- [Instructions for the task]
Check each line of the material, and show the ones that include the word "solid".
----------------------------------------
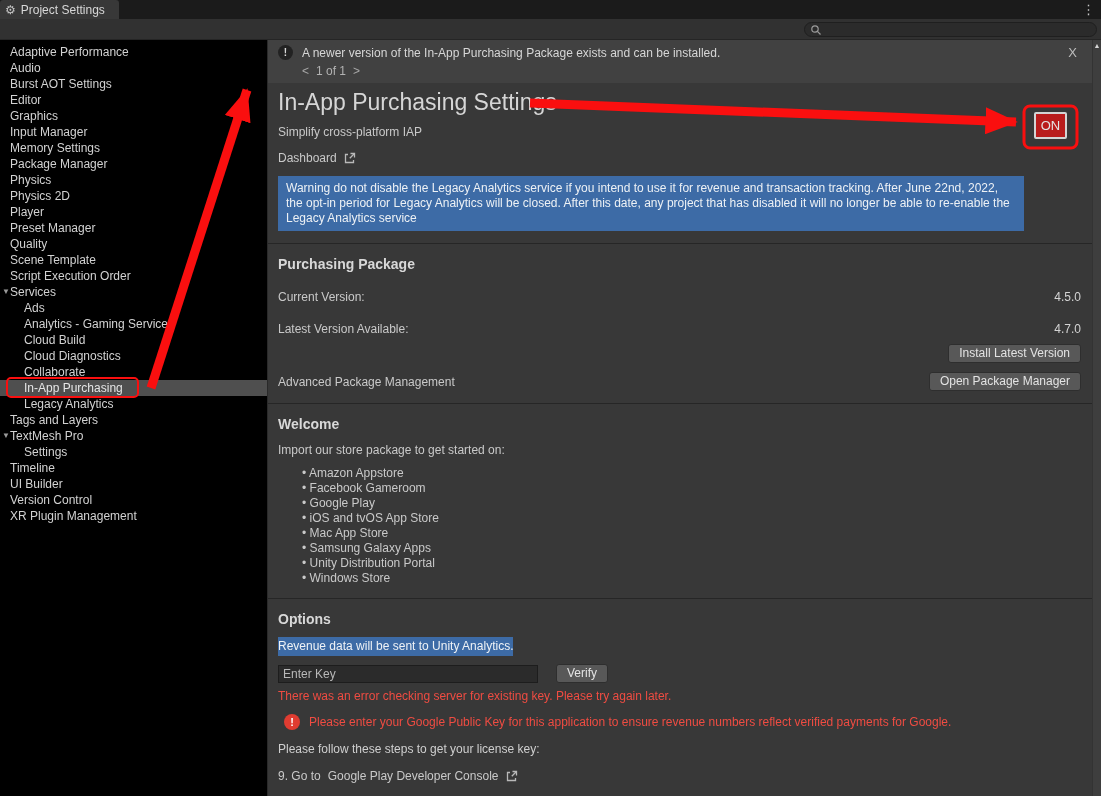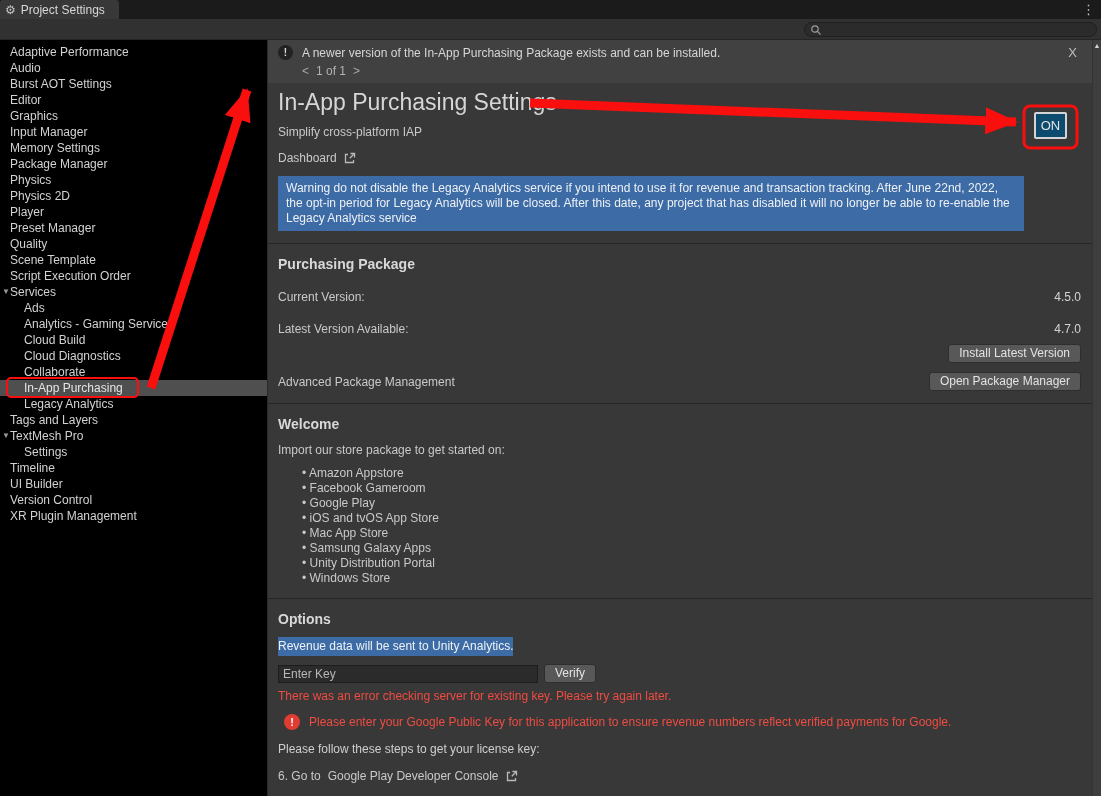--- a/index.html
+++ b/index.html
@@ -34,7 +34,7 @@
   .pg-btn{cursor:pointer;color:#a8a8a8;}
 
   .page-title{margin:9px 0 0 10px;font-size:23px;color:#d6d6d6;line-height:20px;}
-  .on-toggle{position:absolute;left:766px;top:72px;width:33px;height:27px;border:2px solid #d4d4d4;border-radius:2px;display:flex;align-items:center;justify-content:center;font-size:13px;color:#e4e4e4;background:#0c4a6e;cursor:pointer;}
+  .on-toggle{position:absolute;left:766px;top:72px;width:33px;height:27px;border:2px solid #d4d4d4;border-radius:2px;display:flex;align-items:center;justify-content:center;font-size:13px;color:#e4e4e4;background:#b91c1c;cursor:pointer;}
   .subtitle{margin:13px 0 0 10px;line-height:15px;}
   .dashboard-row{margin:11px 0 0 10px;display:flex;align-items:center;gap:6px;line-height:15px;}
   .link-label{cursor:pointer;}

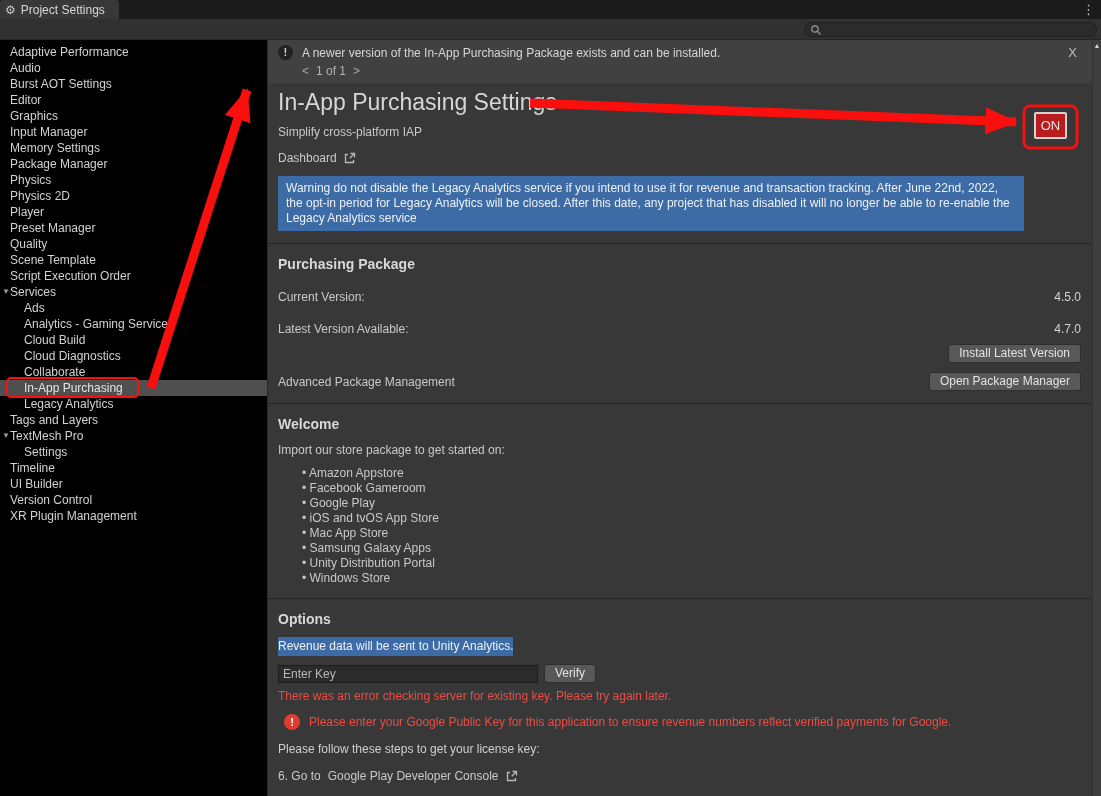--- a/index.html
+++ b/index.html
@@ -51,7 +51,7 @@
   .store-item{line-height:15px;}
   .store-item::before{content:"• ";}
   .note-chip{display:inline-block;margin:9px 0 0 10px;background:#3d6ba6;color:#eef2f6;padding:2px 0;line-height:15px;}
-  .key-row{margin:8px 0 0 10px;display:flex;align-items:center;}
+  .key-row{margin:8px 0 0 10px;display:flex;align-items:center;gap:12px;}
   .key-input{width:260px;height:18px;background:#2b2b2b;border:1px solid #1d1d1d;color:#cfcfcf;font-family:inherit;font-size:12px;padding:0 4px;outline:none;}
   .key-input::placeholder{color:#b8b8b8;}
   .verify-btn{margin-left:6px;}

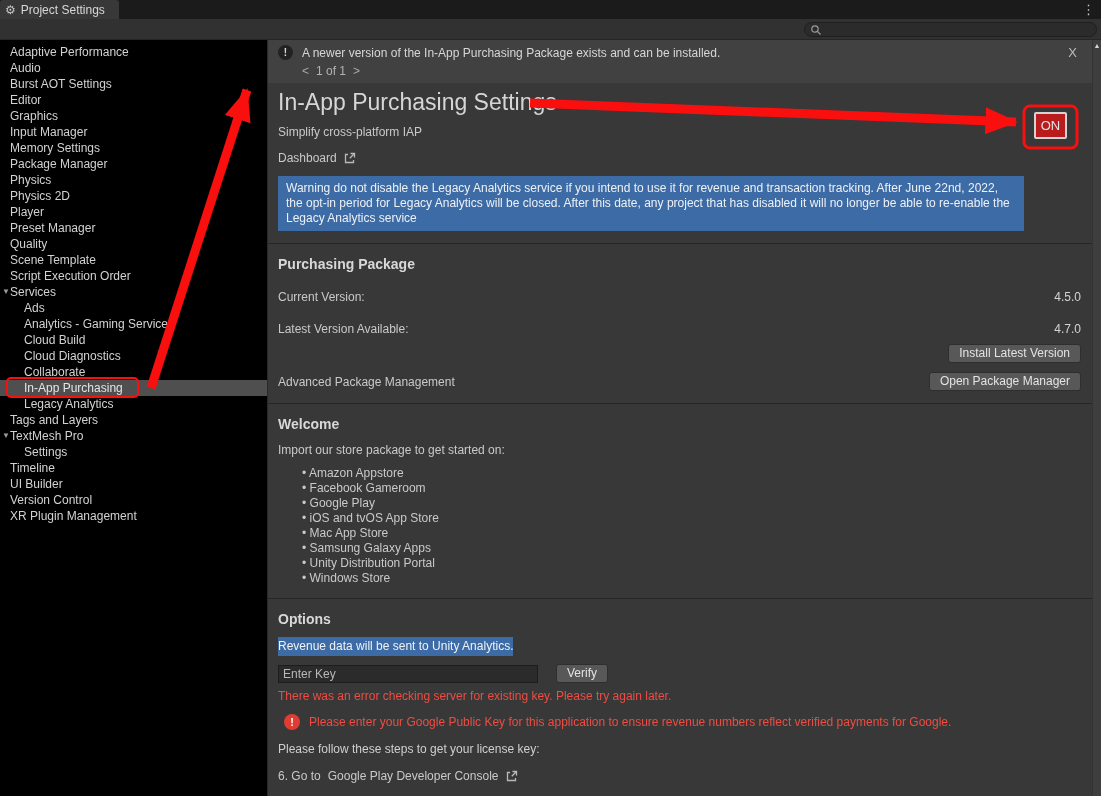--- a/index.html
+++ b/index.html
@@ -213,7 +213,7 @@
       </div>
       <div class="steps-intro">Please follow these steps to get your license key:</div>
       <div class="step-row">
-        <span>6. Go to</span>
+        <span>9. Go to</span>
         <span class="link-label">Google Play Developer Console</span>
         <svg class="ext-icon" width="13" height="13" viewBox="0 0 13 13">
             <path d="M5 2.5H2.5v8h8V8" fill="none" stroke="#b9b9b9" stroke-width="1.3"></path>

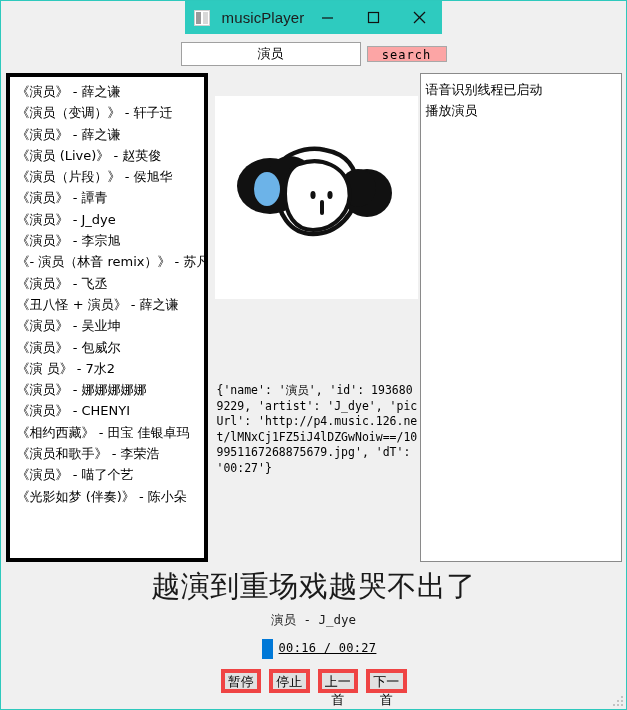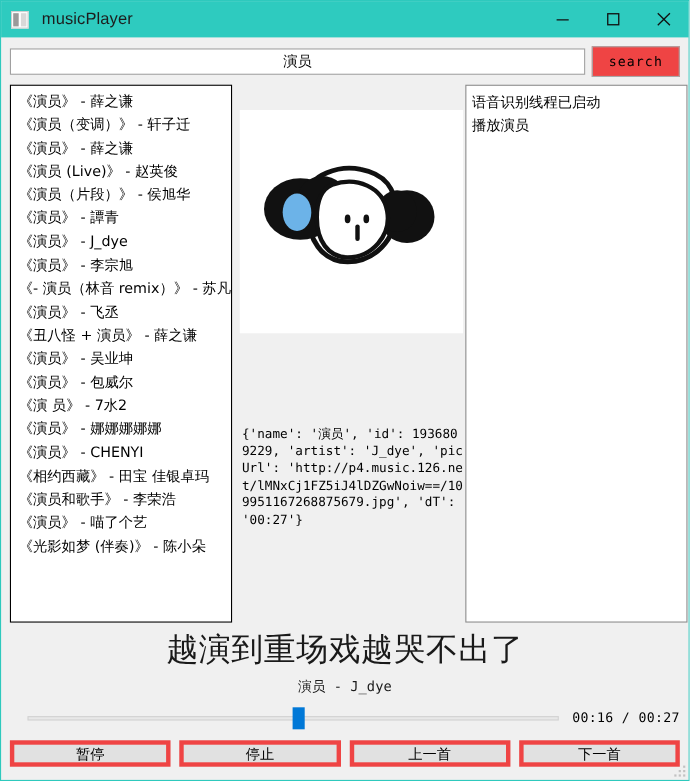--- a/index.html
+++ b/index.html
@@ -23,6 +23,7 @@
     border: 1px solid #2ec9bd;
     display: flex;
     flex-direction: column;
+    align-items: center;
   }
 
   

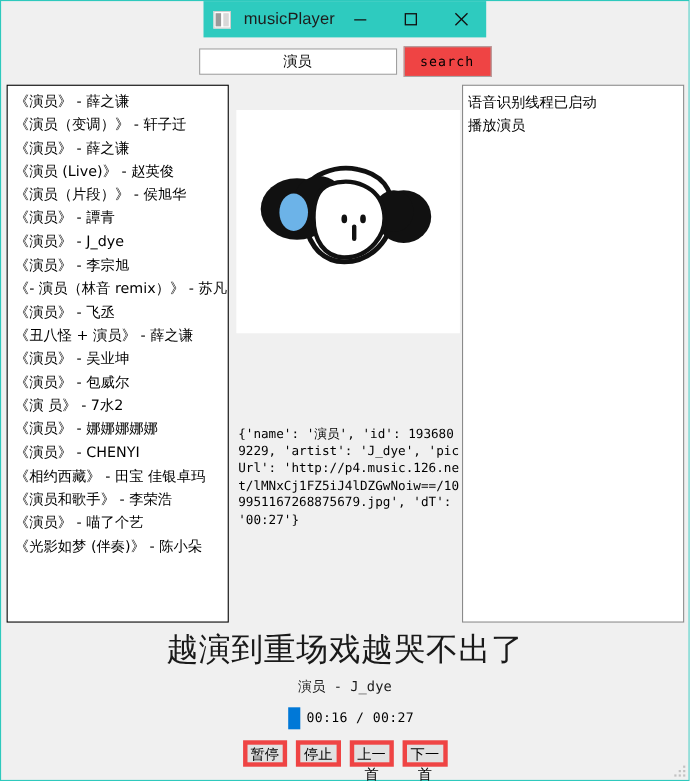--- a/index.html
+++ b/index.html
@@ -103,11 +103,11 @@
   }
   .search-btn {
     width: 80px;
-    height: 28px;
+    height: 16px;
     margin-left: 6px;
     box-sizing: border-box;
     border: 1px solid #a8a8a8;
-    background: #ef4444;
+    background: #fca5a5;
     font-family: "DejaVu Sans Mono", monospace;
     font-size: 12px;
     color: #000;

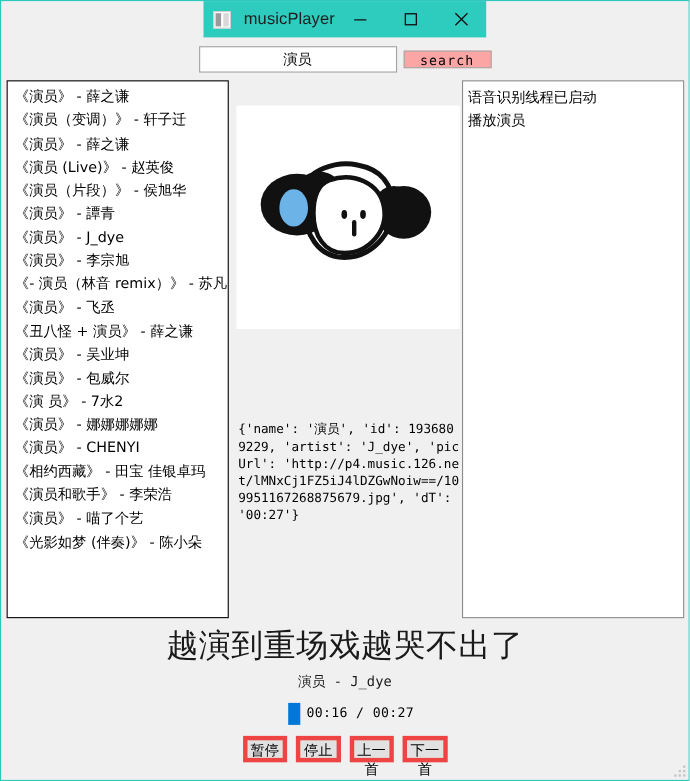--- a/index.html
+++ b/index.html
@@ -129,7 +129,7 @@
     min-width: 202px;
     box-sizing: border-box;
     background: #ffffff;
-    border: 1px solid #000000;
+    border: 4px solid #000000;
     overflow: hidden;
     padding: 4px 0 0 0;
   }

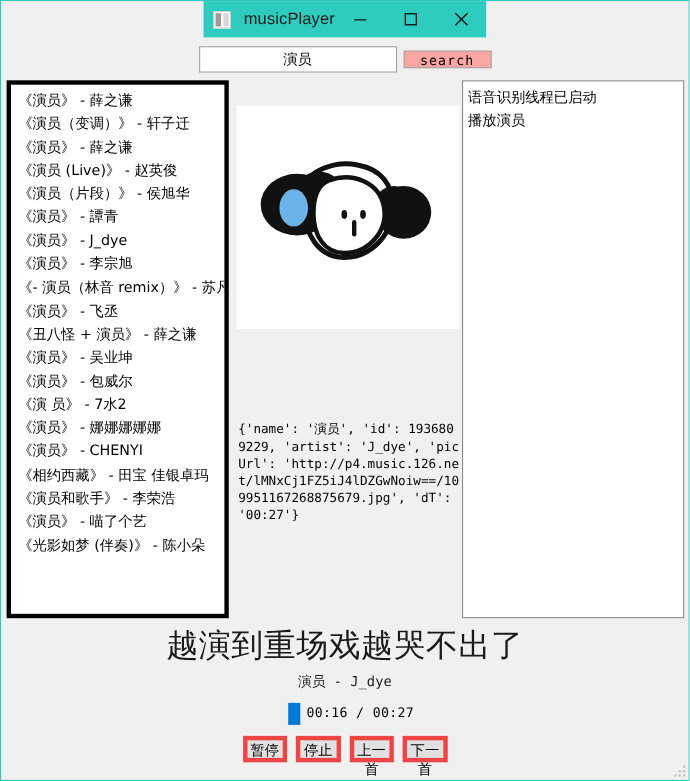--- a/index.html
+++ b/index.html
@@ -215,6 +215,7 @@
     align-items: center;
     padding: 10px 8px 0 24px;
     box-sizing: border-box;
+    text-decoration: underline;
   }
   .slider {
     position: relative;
----------------------------------------
- [Final answer]
-  .on-toggle{position:absolute;left:766px;top:72px;width:33px;height:27px;border:2px solid #d4d4d4;border-radius:2px;display:flex;align-items:center;justify-content:center;font-size:13px;color:#e4e4e4;background:#0c4a6e;cursor:pointer;}
+  .on-toggle{position:absolute;left:766px;top:72px;width:33px;height:27px;border:2px solid #d4d4d4;border-radius:2px;display:flex;align-items:center;justify-content:center;font-size:13px;color:#e4e4e4;background:#b91c1c;cursor:pointer;}
   .key-input{width:260px;height:18px;background:#2b2b2b;border:1px solid #1d1d1d;color:#cfcfcf;font-family:inherit;font-size:12px;padding:0 4px;outline:none;}
     border: 1px solid #2ec9bd;
     border: 1px solid #a8a8a8;
-    border: 1px solid #000000;
+    border: 4px solid #000000;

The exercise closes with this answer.